We can then call the renderGraph() function from Rgraphviz to display (or to save to a file) the modified graph in gR.

> renderGraph(gR)
plot of chunk unnamed-chunk-19

The code below does the same thing in a more compact way, but beware that is noticeably slower with large graphs.

> nodeRenderInfo(gR)$textCol[children(tree, "C")] = "tomato"
> nodeRenderInfo(gR)$col[children(tree, "C")] = "tomato"
> nodeRenderInfo(gR)$shape[children(tree, "C")] = "rectangle"

edgeRenderInfo() works in the same way, but for the attributes that control how arcs are formatted. The list it returns is structured as that returned by nodeRenderInfo(); we do not print it below because it is quite long.

> str(edgeRenderInfo(gR))

An important difference is that the named elements in the vectors that correspond to the various attributes are named using a concatenation of the endpoints of the arc separated by a "~"; the order in which the nodes appear in the concatenated string is an implementation detail of the graph package and it is difficult to predict.

> names(edgeRenderInfo(gR)$col)
[1] "A~B" "A~C" "A~D" "B~E" "B~F" "C~G" "C~H" "C~I"

As an example, below we change the arcs pointing towards G, H and I to use two-dash, "tomato"-coloured lines and "diamond"-shaped arrowheads.

> arc.attrs = edgeRenderInfo(gR)
> arc.attrs$col[c("C~G", "C~H", "C~I")] = "tomato"
> arc.attrs$lty[c("C~G", "C~H", "C~I")] = "twodash"
> arc.attrs$arrowhead[c("C~G", "C~H", "C~I")] = "diamond"
> edgeRenderInfo(gR) = arc.attrs
> renderGraph(gR)
plot of chunk unnamed-chunk-23

edgeRenderInfo() can also be used in the same compact way as nodeRenderInfo(), with the same issues about speed when formatting large graphs.

Plotting networks left-to-right instead of top-to-bottom

The layoutGraph() function from the Rgraphviz package is called internally from graphviz.plot to position the nodes and lay out the arcs. It is worth mentioning, however, because we can call it explicitly on a graph object to change the default top-to-bottom layout given by layout = "dot" into the left-to-right layout commonly used to draw dynamic Bayesian networks and decision trees.
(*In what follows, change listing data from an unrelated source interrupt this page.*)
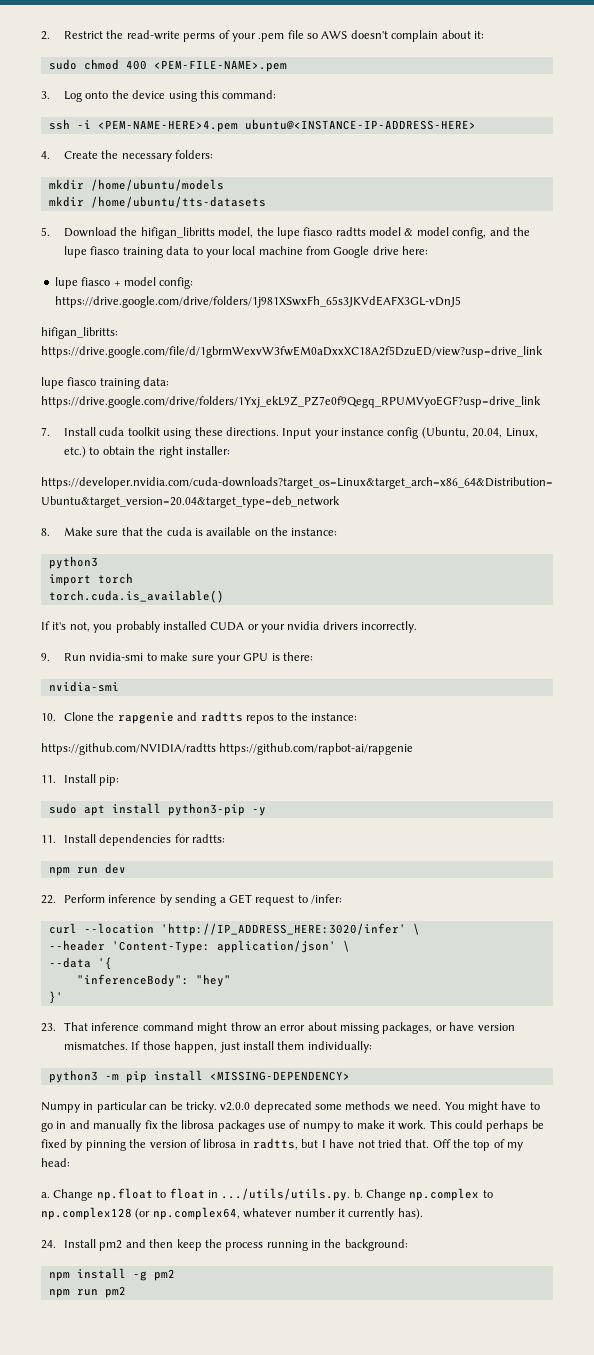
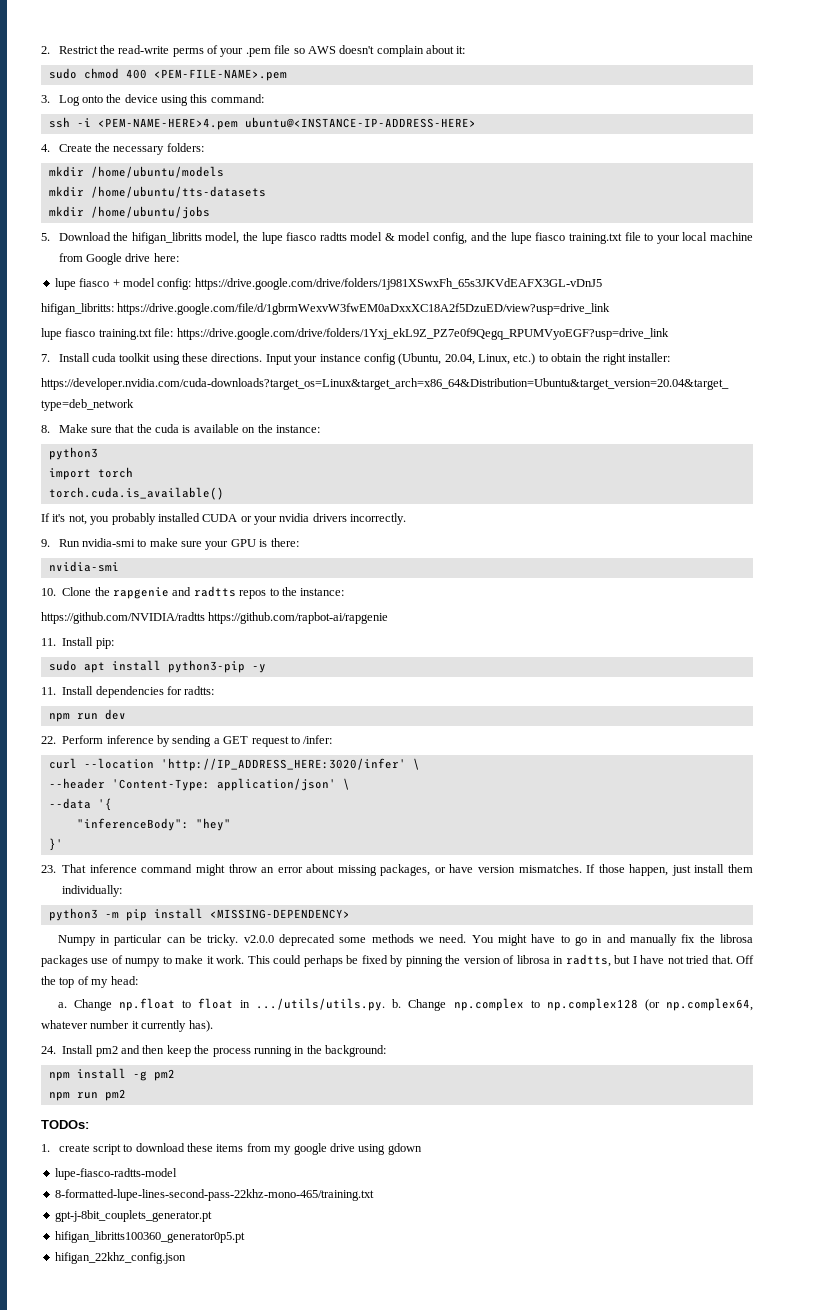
+ mkdir /home/ubuntu/jobs
- 5. Download the hifigan_libritts model, the lupe fiasco radtts model & model config, and the lupe fiasco training data to your local machine from Google drive here:
+ 5. Download the hifigan_libritts model, the lupe fiasco radtts model & model config, and the lupe fiasco training.txt file to your local machine from Google drive here:
- lupe fiasco training data: https://drive.google.com/drive/folders/1Yxj_ekL9Z_PZ7e0f9Qegq_RPUMVyoEGF?usp=drive_link
+ lupe fiasco training.txt file: https://drive.google.com/drive/folders/1Yxj_ekL9Z_PZ7e0f9Qegq_RPUMVyoEGF?usp=drive_link
+ TODOs:
+ 1. create script to download these items from my google drive using gdown
+ lupe-fiasco-radtts-model
+ 8-formatted-lupe-lines-second-pass-22khz-mono-465/training.txt
+ gpt-j-8bit_couplets_generator.pt
+ hifigan_libritts100360_generator0p5.pt
+ hifigan_22khz_config.json

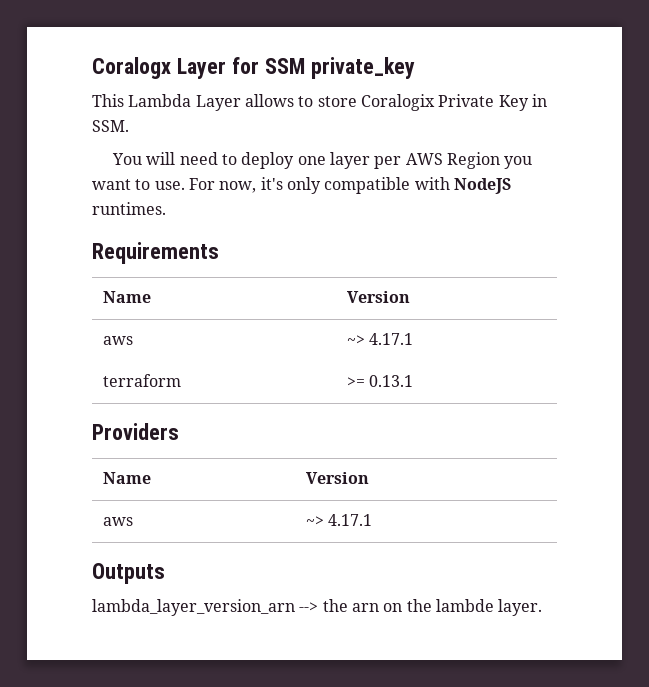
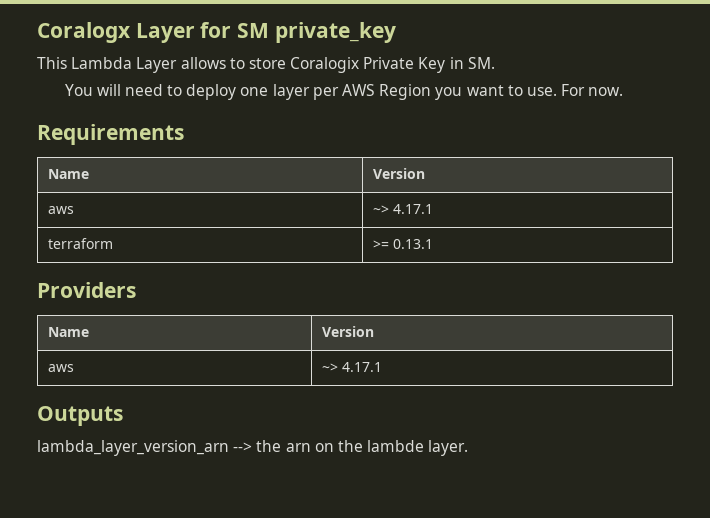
- Coralogx Layer for SSM private_key
+ Coralogx Layer for SM private_key
- This Lambda Layer allows to store Coralogix Private Key in SSM.
+ This Lambda Layer allows to store Coralogix Private Key in SM.
- For now, it's only compatible with NodeJS runtimes.
+ For now.

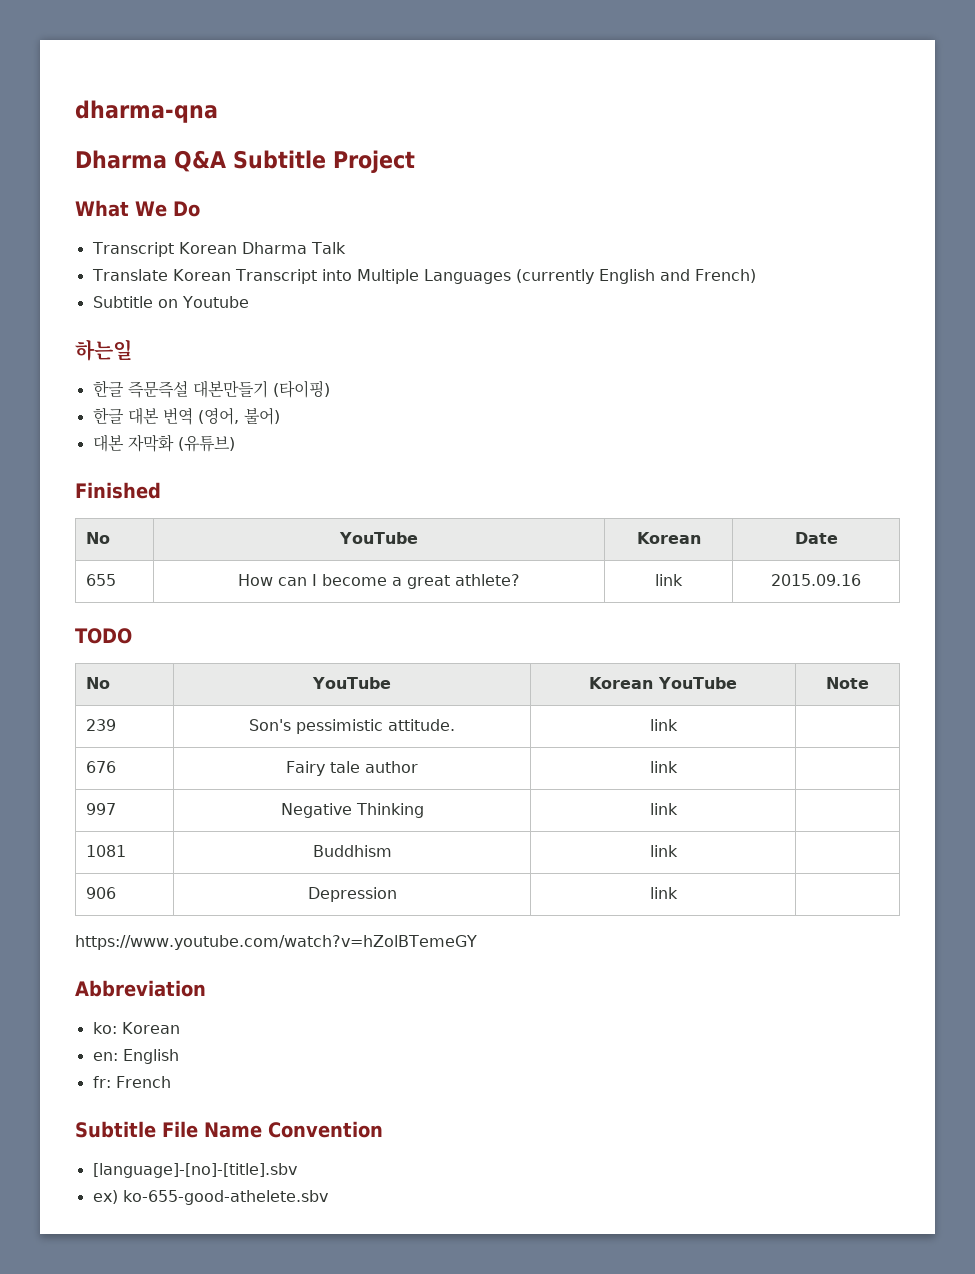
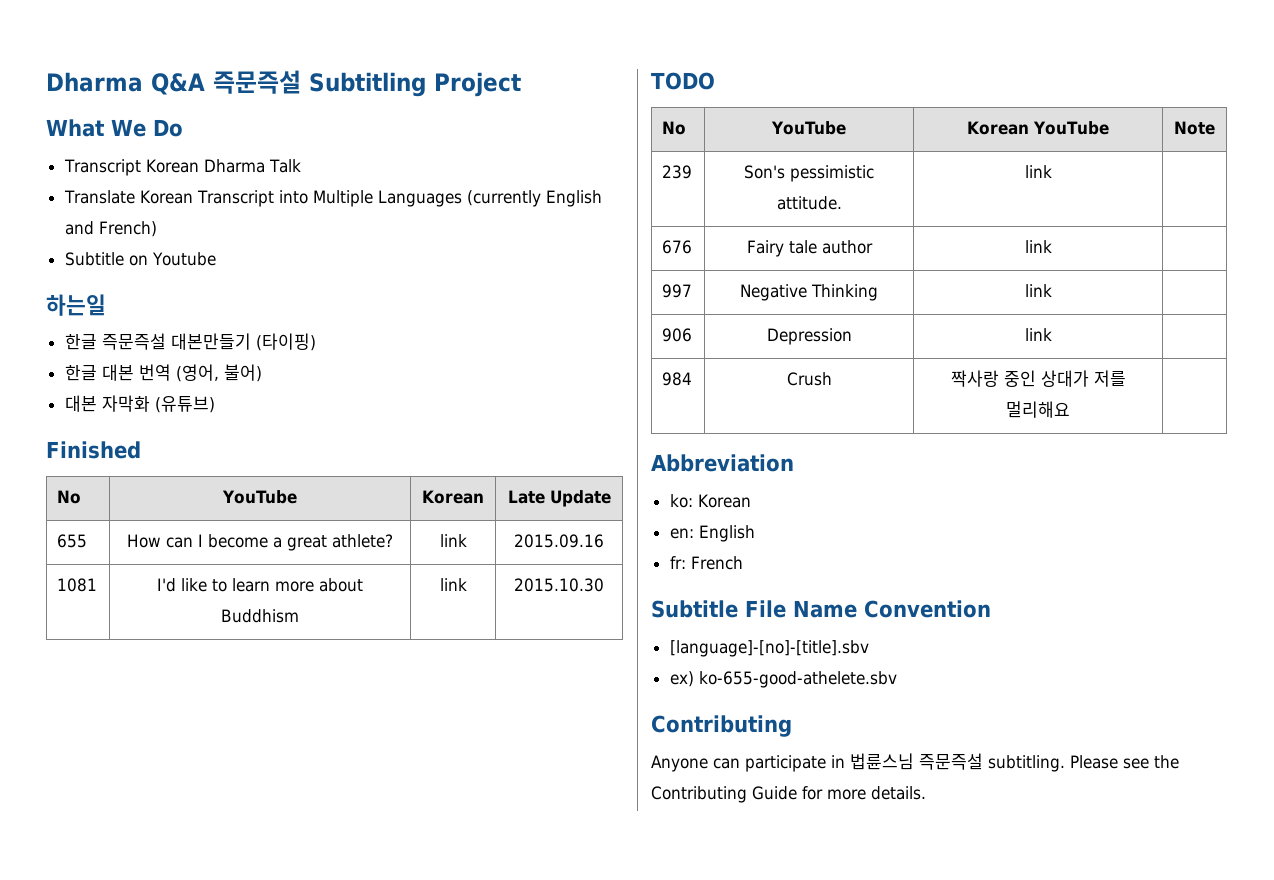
- dharma-qna
- Dharma Q&A Subtitle Project
+ Dharma Q&A 즉문즉설 Subtitling Project
- No | YouTube | Korean | Date
+ No | YouTube | Korean | Late Update
+ 1081 | I'd like to learn more about Buddhism | link | 2015.10.30
- 1081 | Buddhism | link |
- https://www.youtube.com/watch?v=hZolBTemeGY
+ 984 | Crush | 짝사랑 중인 상대가 저를 멀리해요 |
  ex) ko-655-good-athelete.sbv
+ Contributing
+ Anyone can participate in 법륜스님 즉문즉설 subtitling. Please see the Contributing Guide for more details.

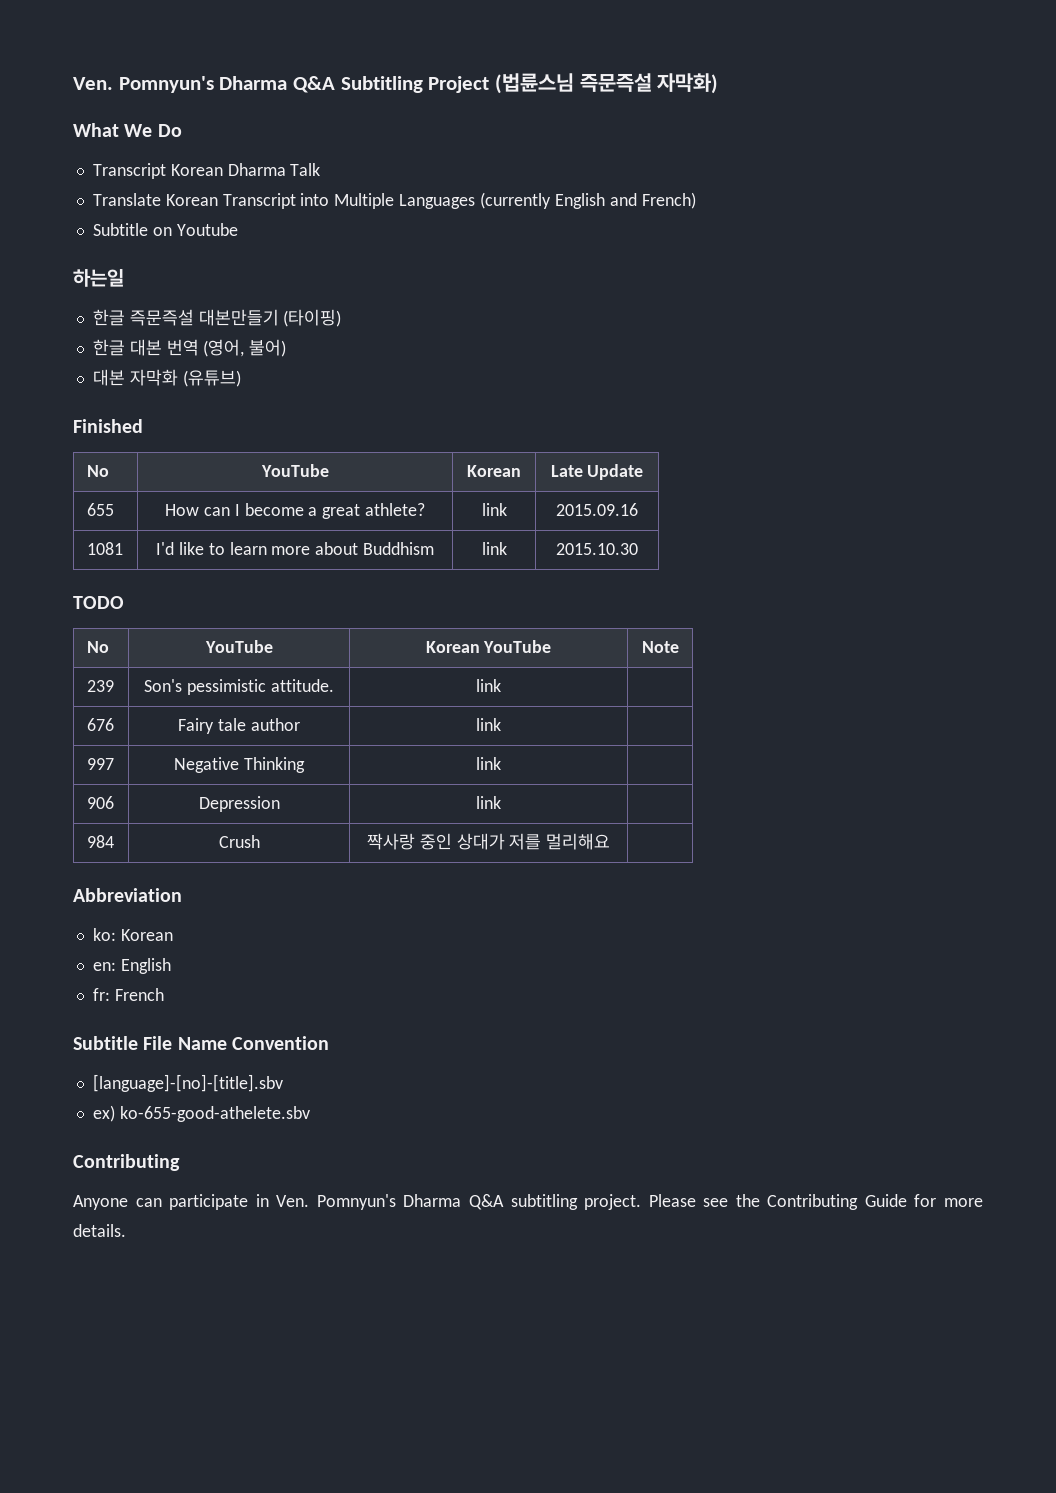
- Dharma Q&A 즉문즉설 Subtitling Project
+ Ven. Pomnyun's Dharma Q&A Subtitling Project (법륜스님 즉문즉설 자막화)
- Anyone can participate in 법륜스님 즉문즉설 subtitling.
+ Anyone can participate in Ven. Pomnyun's Dharma Q&A subtitling project.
> gR = layoutGraph(gR, attrs = list(graph = list(rankdir = "LR")))
> renderGraph(gR)
plot of chunk unnamed-chunk-24

As it should be clear from the plot above, unfortunately layoutGraph() removes many of the attributes we have previously set on the nodes and the arcs when re-drawing them in the new layout. Hence it should be called before using nodeRenderInfo() and edgeRenderInfo() to avoid having to format arcs and nodes twice, which is what we are doing below.

> nodeRenderInfo(gR)$col[c("B", descendants(tree, "B"))] = "darkblue"
> nodeRenderInfo(gR)$fill[c("B", descendants(tree, "B"))] = "lightblue"
> edgeRenderInfo(gR)$col[c("A~B", "B~E", "B~F")] = "darkblue"
> nodeRenderInfo(gR)$textCol[children(tree, "C")] = "tomato"
> nodeRenderInfo(gR)$col[children(tree, "C")] = "tomato"
> nodeRenderInfo(gR)$shape[children(tree, "C")] = "rectangle"
> edgeRenderInfo(gR)$col[c("C~G", "C~H", "C~I")] = "tomato"
> edgeRenderInfo(gR)$lty[c("C~G", "C~H", "C~I")] = "twodash"
> edgeRenderInfo(gR)$arrowhead[c("C~G", "C~H", "C~I")] = "diamond"
> renderGraph(gR)
plot of chunk unnamed-chunk-25

Note that we cannot just reuse the node.attrs and arc.attrs objects we created earlier because (among other things) they store the positions of the nodes and the arcs from the graph object originally created by graphviz.plot(). Assigning node.attrs and arc.attrs via nodeRenderInfo(gR) and edgeRenderInfo(gR) would thus undo the changes made by layoutgraph().

Last updated on Mon Aug 5 02:43:22 2024 with bnlearn 5.0 and R version 4.4.1 (2024-06-14).